Dietrich was constantly bumping into people. The corridors and rooms of the students in Hastings wing were as narrow and cramped as the servants’ quarters at home in the Wangenheimstraße. And twice as noisy, Dietrich thought. He could not imagine his parents’ servants carrying on in the manner of the American students, dashing down the hall at full speed when late for class, calling to one another in loud voices, entering any room with an open door and flinging themselves across the bed while laughing at some amusing story. At first Dietrich didn’t go out much and kept his door closed. But after a few days loneliness forced him to try to imitate the others.

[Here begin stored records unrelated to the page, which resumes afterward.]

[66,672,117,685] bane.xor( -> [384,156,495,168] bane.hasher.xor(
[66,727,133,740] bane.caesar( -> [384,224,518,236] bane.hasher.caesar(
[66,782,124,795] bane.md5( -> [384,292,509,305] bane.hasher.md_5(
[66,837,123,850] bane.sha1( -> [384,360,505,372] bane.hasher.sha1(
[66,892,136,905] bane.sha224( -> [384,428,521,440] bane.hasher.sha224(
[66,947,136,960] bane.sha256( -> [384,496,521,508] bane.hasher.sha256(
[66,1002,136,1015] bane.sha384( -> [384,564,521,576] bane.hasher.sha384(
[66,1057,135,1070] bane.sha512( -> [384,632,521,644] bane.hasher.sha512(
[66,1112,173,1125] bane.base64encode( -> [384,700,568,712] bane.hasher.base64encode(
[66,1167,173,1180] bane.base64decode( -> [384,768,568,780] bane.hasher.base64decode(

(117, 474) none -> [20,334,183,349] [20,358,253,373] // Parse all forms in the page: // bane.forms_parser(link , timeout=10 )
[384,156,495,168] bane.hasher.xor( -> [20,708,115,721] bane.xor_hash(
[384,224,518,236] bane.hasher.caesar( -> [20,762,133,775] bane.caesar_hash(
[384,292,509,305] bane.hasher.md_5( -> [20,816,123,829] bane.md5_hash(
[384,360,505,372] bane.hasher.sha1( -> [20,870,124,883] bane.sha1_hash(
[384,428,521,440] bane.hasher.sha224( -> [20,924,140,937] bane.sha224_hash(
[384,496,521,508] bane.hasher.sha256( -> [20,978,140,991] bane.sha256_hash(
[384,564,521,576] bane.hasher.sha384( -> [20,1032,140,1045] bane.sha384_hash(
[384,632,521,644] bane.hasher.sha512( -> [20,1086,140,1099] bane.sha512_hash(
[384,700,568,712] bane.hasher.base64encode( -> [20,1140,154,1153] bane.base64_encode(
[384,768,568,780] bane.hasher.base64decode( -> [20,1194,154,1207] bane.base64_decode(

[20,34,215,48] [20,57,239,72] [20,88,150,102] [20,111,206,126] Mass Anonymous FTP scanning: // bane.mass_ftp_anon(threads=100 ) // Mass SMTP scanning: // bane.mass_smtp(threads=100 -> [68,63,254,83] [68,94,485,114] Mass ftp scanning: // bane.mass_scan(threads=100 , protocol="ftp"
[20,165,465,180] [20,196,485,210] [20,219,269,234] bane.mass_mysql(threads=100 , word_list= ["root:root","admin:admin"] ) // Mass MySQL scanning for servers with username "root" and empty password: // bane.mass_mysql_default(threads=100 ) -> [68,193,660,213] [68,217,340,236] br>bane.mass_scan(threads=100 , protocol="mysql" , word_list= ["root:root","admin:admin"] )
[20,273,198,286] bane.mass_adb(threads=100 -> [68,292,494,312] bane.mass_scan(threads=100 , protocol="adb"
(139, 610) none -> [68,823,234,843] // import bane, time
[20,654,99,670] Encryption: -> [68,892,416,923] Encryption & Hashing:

He left his door standing open, feeling as awkward and foolish as if he were walking down Unter den Linden in his underwear, and sat at his desk pretending to study and trying not to notice who walked by. He heard the footsteps of passersby slow down and now and then caught someone staring curiously in at him. But something in his manner caused each one to mumble an incoherent apology and go on down the hall.